▶ Problem description
Return exactly those lines of the material below that fall between the line holding "[599,125,954,143] one has" and the line holding "[820,267,920,285] the example", inclusive.

*** Opening Material shown ***

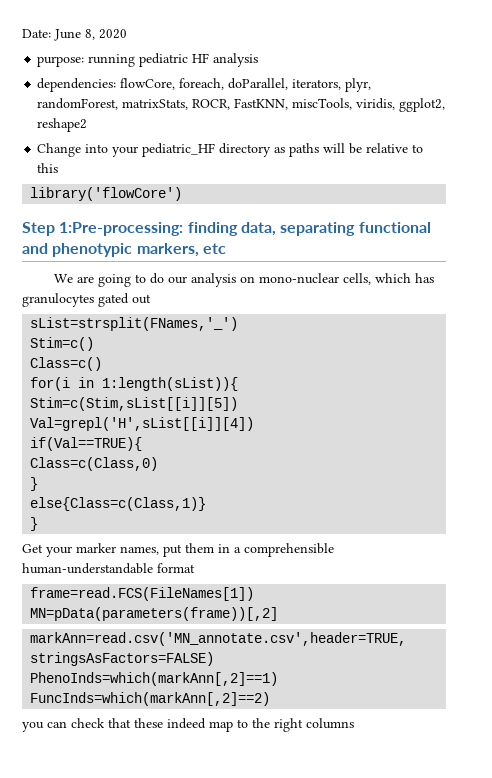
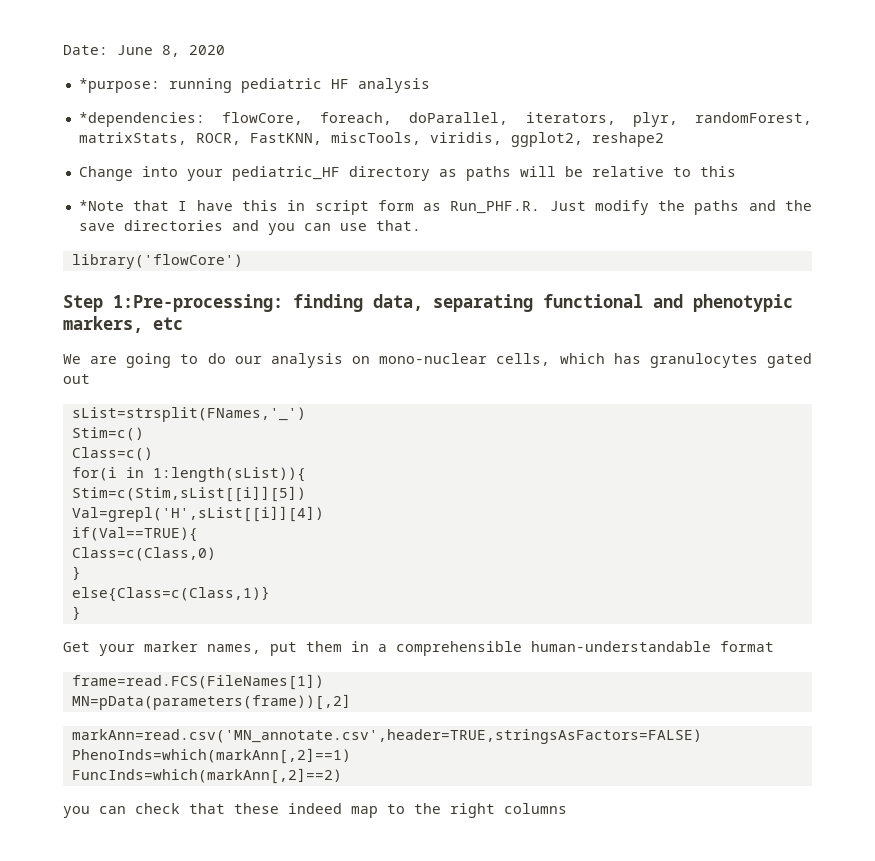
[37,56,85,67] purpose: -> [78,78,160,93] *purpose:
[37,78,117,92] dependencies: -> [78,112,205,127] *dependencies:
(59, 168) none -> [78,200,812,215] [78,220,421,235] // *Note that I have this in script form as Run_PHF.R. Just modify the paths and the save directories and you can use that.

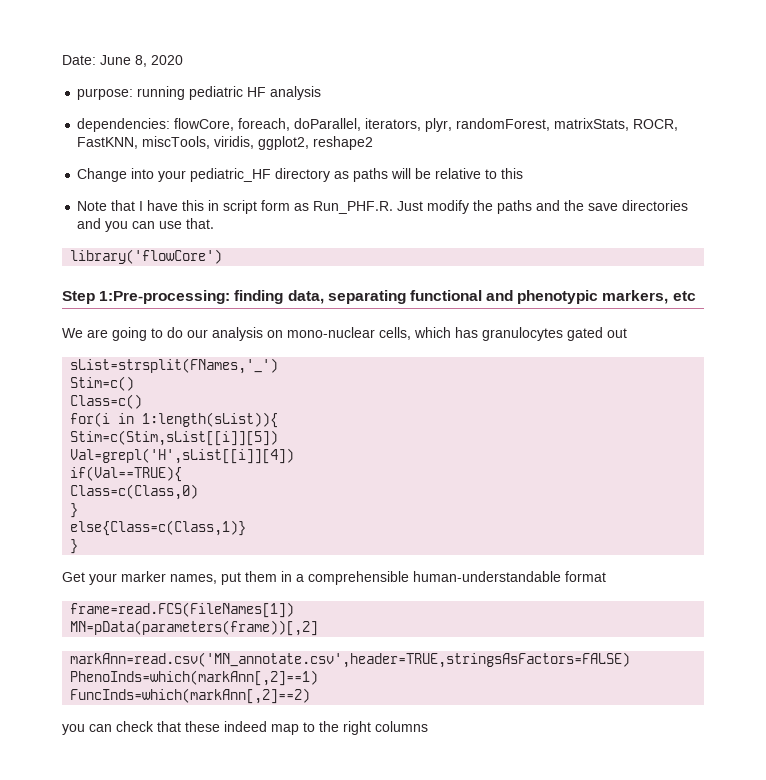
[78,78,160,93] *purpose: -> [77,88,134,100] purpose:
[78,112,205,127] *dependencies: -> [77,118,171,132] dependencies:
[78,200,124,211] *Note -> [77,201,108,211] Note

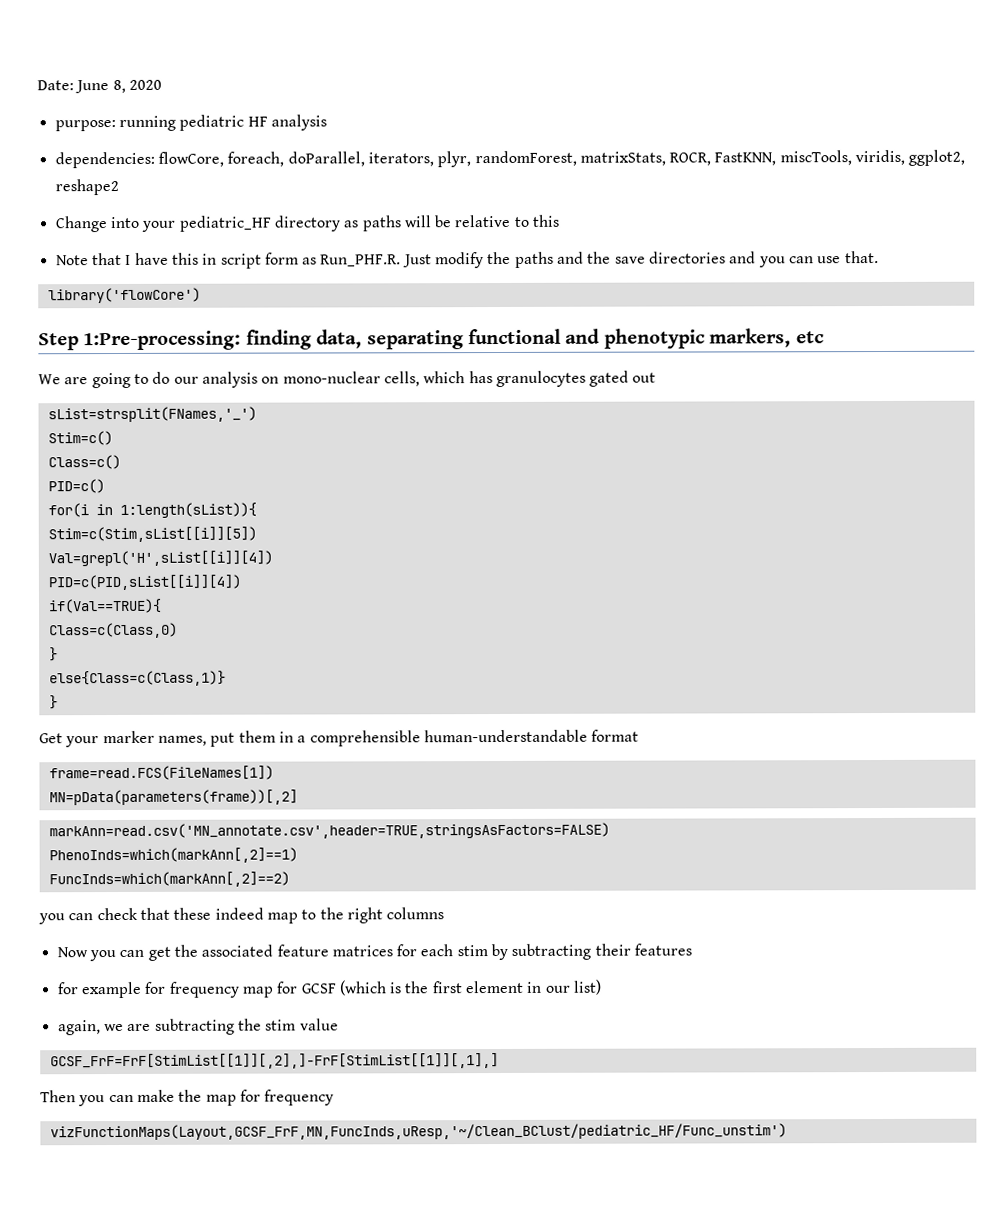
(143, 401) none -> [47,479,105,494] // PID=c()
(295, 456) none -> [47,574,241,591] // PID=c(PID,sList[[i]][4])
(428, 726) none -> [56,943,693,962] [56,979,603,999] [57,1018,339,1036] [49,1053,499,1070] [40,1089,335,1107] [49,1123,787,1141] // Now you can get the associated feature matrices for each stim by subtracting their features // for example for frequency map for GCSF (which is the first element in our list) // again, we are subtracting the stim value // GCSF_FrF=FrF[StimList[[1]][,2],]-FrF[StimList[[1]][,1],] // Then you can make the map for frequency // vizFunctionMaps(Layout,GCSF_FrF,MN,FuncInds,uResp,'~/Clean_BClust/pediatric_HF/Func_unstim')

*** Closing Material shown ***
*** Opening Material shown ***

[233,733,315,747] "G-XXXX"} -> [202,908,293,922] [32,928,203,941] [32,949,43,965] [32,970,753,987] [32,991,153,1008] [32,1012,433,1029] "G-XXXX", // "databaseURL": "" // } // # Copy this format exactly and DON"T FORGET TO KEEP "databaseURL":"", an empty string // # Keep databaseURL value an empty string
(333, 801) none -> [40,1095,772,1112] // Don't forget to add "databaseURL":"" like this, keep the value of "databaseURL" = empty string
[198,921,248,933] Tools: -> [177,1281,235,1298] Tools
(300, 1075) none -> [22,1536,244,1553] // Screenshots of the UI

*** Closing Material shown ***
*** Opening Material shown ***

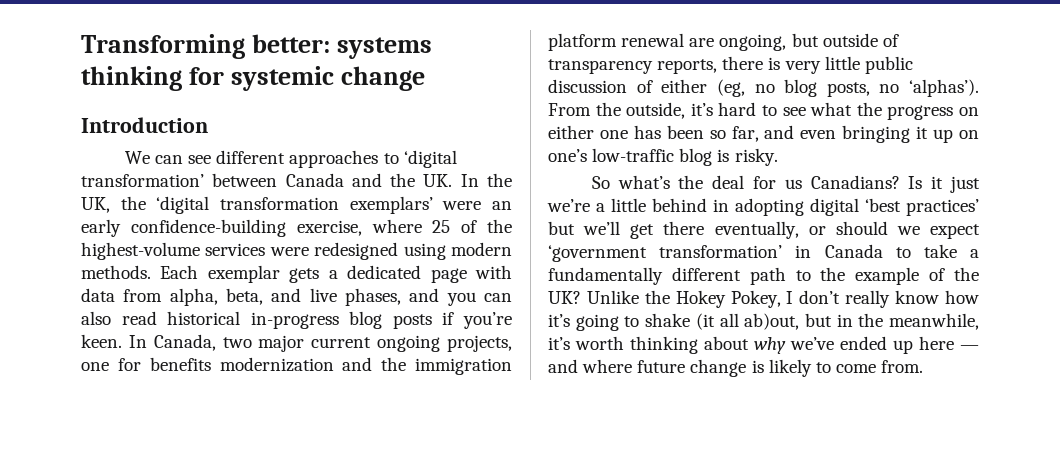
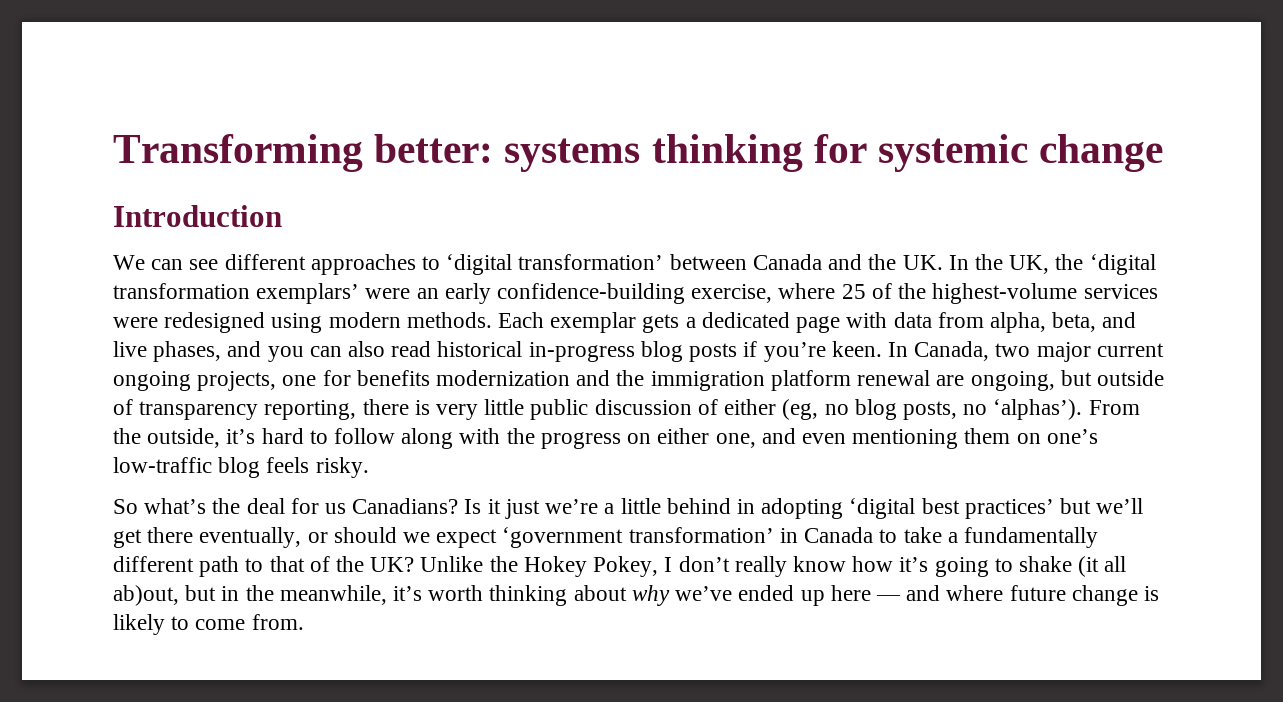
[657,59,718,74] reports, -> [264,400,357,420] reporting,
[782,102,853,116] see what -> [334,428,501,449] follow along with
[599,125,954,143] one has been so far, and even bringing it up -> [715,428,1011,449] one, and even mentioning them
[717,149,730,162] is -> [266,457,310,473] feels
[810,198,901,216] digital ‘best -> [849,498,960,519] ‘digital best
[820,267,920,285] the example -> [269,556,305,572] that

*** Closing Material shown ***

▶ Written reply
[599,125,954,143] one has been so far, and even bringing it up -> [715,428,1011,449] one, and even mentioning them
[717,149,730,162] is -> [266,457,310,473] feels
[810,198,901,216] digital ‘best -> [849,498,960,519] ‘digital best
[820,267,920,285] the example -> [269,556,305,572] that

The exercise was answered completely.